New Delhi, February 11: Early trends from Delhi reveal that the national capital has sent a message to the BJP over its lack of leadership and grasp over local issues.
The BJP can no longer rely only on Prime Minister Narendra Modi to win Assembly elections. Delhi has reiterated this firmly after the BJP’s Jharkhand loss and the fact that it barely managed a win in Haryana.
The BJP needs to also rethink its polarising strategy, as the people have sent the message that they will reward good work irrespective of the religion, caste or creed they may belong. More importantly, what it needs is a strong regional leadership which can connect and take BJP’s narrative to masses.
Delhi has given a thumbs up to AAPs work, including freebies and work in education and health, and despite BJP’s best efforts to pull them down. A silver lining is that BJP may be down but it has managed to find space, winning more than what several exit polls had predicted.
The late surge of voting and mobilising of voters in the last leg of voting on Saturday appears to have helped the saffron party substantially. Though BJP has shown recovery and a comeback, eventually the government will be formed by the party which gets more than 35, the halfway mark in the 70-member Assembly.

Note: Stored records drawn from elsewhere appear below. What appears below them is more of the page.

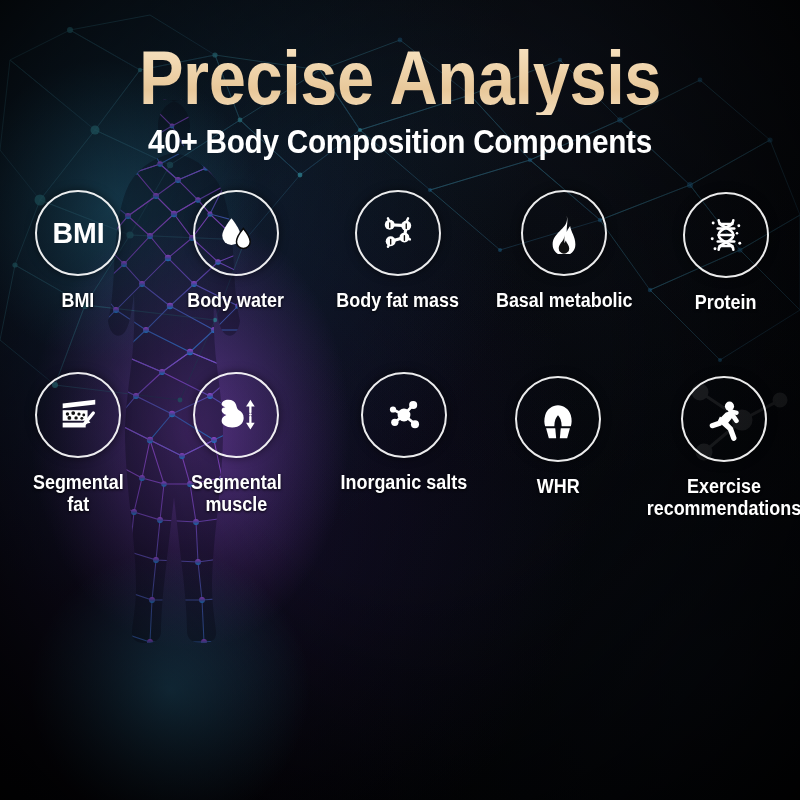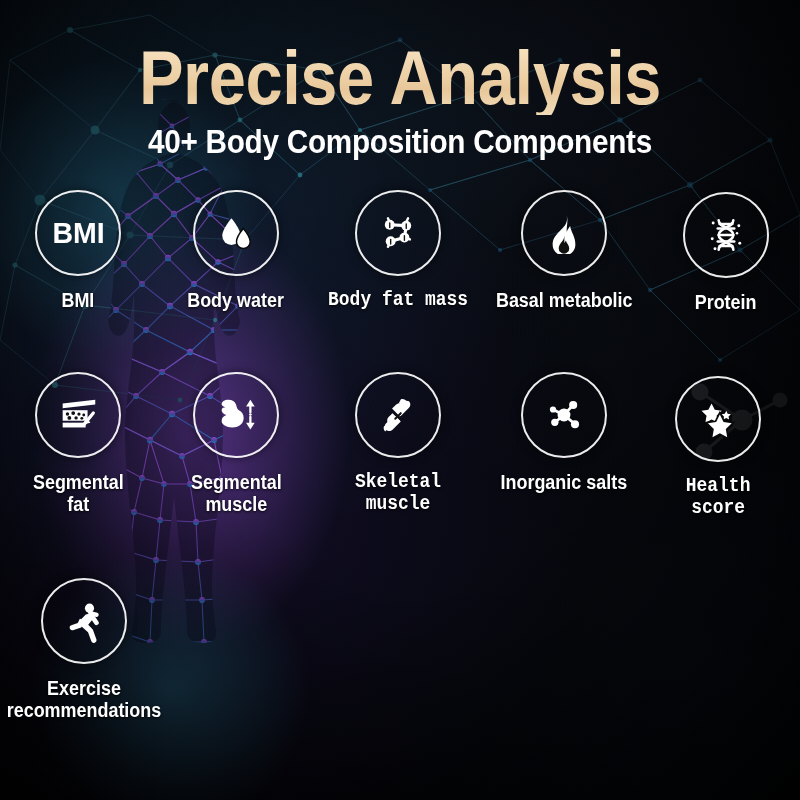"Body fat mass" .c3 { font-family: Liberation Mono, monospace -> none }
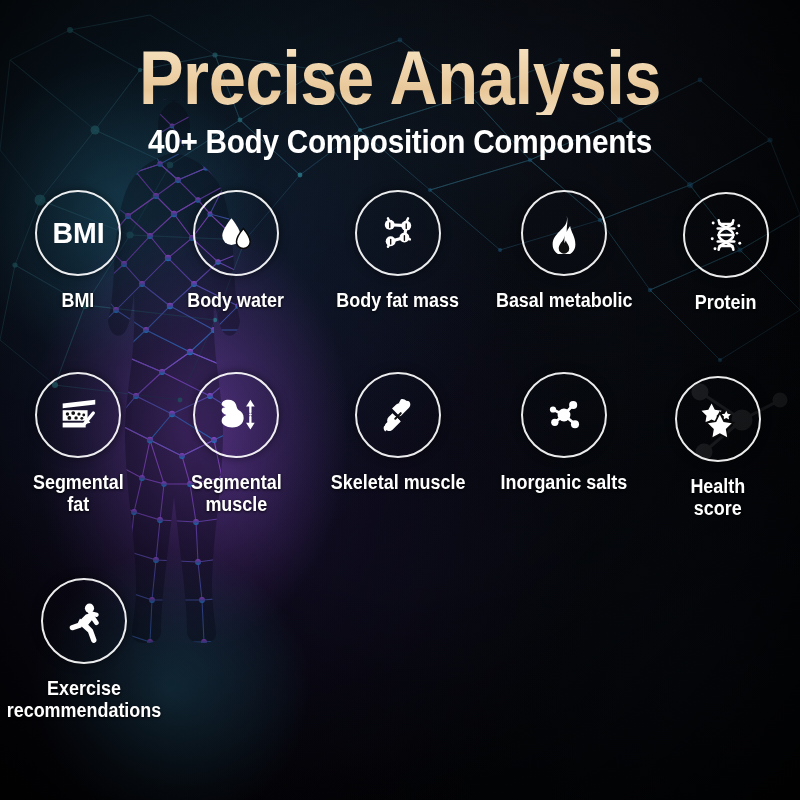"Skeletal muscle" div.cell { html: <div> <div> <svg> <path></path> <path></path> <path></path> <path></path> <path></path> </svg> </div> <div>Skeletal muscle</div> </div> -> none }
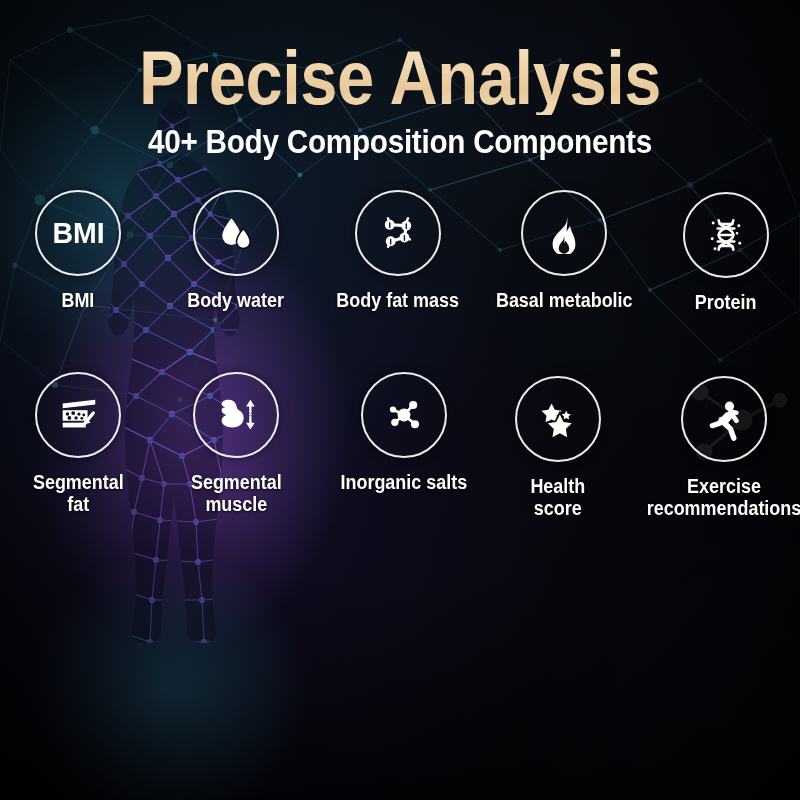"WHR" div.cell { html: none -> <div> <div> <svg> <path></path> <path></path> <path></path> </svg> </div> <div>WHR</div> </div> }
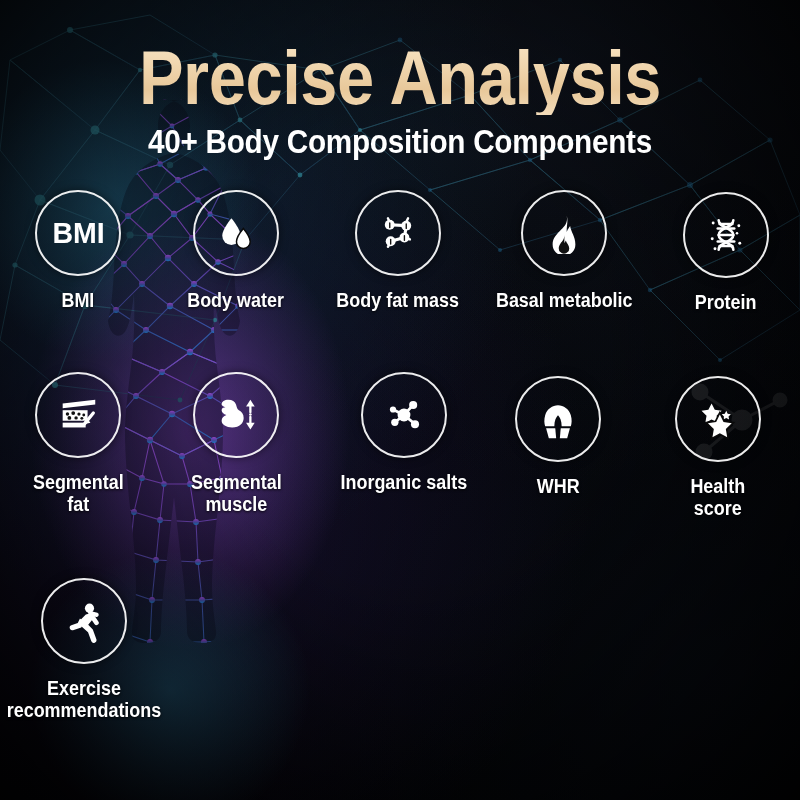"Health" div.cell { html: <div> <div> <svg> <path></path> <path></path> <path></path> </svg> </div> <div>Health score</div> </div> -> none }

Delhi is also a verdict on the high-octane campaign Home Minister Amit Shah led from the front for the first time as a union minister and the decision (CAA) he spearheaded as Prime Minister Narendra Modi’s second-in-command at the Centre in its 2.0 avtaar.
Shah has been always been a star campaigner of elections he strategised as the BJP president.
However, this is the first time when he, and not Prime Minister Narendra Modi, became the “face” of a campaign the party contested under a new president, JP Nadda.
While eventually Nadda may be left holding the blame given that he was given the mantle just days before Delhi went to polls.
For Shah, every election may be a do-or-die and this is how he reacts to any such challenge, as his supporters claim, Delhi was a prestige issue and a 22-year-old jinx for him which he failed to break.
The fact is today was not just important from the point of view of winning but also a mandate for BJP’s politics and position at the national level.
BJP’s has maintained that “Hindutva” and Hindus are in danger and only it can save it.
More importantly, results are bound to be read as the first verdict of the Narendra Modi-led NDA’s controversial decision—amending the Citizenship Act.
Led by Shah, the party left no stone unturned to impress core voters and attract floating and new voters, using all ammunition in its arsenal, giving the Delhi elections all it had and more.
For Shah, the chief architect and strategist, whether it was the decision of him campaigning door to door or the party taking it to the Parliament last week, Delhi has delivered a bad blow and a lesson he and Nadda now need to pay heed while designing strategies for West Bengal.
Whatever happened in the Lok Sabha last week—the government fielding controversial Delhi BJP MP Parvesh Verma to open discussions on the President’s Address, Prime Minister Narendra Modi’s bit-by-bit demolition of anti-CAA protests and union minister Harsh Vardhan’s statement against Congress leader Rahul Gandhi—it was all a part of the strategy to keep issues alive till Saturday when Delhi polled.